CoinDCX, India's largest cryptocurrency exchange, has resumed operations following a breach that cost $44 million. No customer funds were affected, but the incident raised questions about transparency and security in the cryptocurrency market.
CoinDCX Attack
The attack on CoinDCX was first identified by blockchain investigator ZachXBT approximately 17 hours before the exchange publicly disclosed the incident. He traced the breach to an address funded with 1 ETH from Tornado Cash. The attacker later bridged the stolen funds from Solana to Ethereum. The security firm Cyvers flagged the suspicious withdrawals as the affected CoinDCX hot wallet lacked public tags and proof-of-reserves documentation.
Customer Fund Security
CoinDCX CEO Sumit Gupta addressed the community directly, affirming that the breach did not impact customer assets: 'No customer funds have been impacted. Your assets remain completely safe and protected in our secure cold wallet infrastructure.' The hack affected an internal operational account used solely for liquidity provisioning on a partner exchange, not consumer deposit wallets.
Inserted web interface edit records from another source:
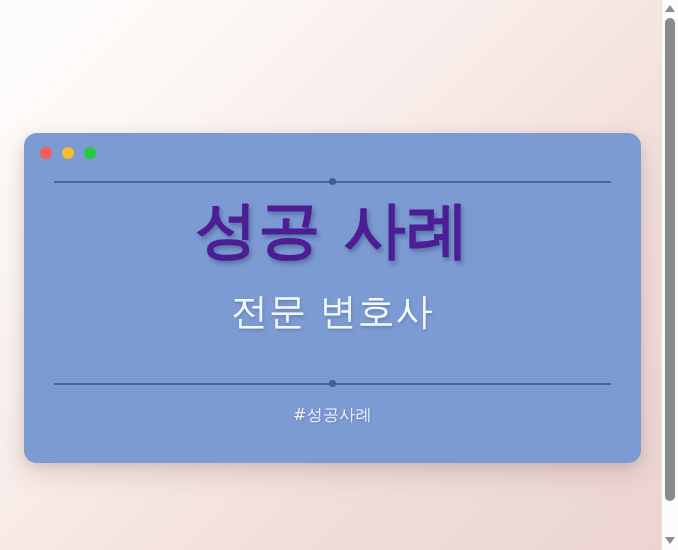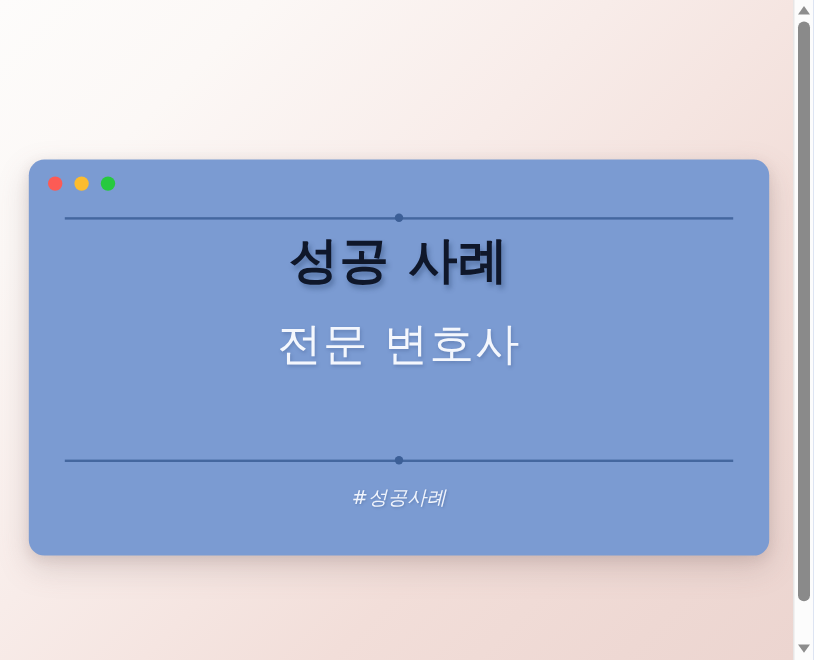--- a/index.html
+++ b/index.html
@@ -106,25 +106,25 @@
     position: absolute;
     left: 0;
     top: 60px;
     width: 617px;
     text-align: center;
   }
 
   #slide-title {
     margin: 0;
     padding: 0;
-    font-size: 41px;
+    font-size: 62px;
     font-weight: 700;
     line-height: 1.18;
     letter-spacing: 1px;
-    color: #0f172a;
+    color: #4c1d95;
     text-shadow: 2px 3px 4px rgba(45, 70, 115, 0.45);
   }
 
   #slide-subtitle {
     margin: 24px 0 0 0;
     padding: 0;
     font-size: 37px;
     font-weight: 400;
     line-height: 1.2;
     letter-spacing: 1px;
@@ -132,21 +132,20 @@
     text-shadow: 1px 2px 3px rgba(45, 70, 115, 0.28);
   }
 
   #slide-hashtag {
     position: absolute;
     left: 0;
     top: 272px;
     width: 617px;
     text-align: center;
     font-size: 16px;
-    font-style: italic;
     font-weight: 400;
     color: #f0f4fc;
     letter-spacing: 0.3px;
     text-shadow: 1px 1px 2px rgba(45, 70, 115, 0.3);
   }
 
   
   #scrollbar {
     position: absolute;
     right: 0;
Exchange Functionality Restored
Following the security incident, CoinDCX temporarily suspended certain operations while investigating the breach. The exchange has since restored all trading activities and INR withdrawal capabilities without restrictions. Gupta assured: 'Trading and INR withdrawals on CoinDCX are fully operational and running smoothly.' The exchange also plans to launch a bug bounty program to incentivize security researchers to identify potential vulnerabilities.
CoinDCX has resumed operations following a challenging incident and is actively working to enhance its security measures. Experts and market participants are watching how the exchange will manage the aftermath and implement new protective strategies.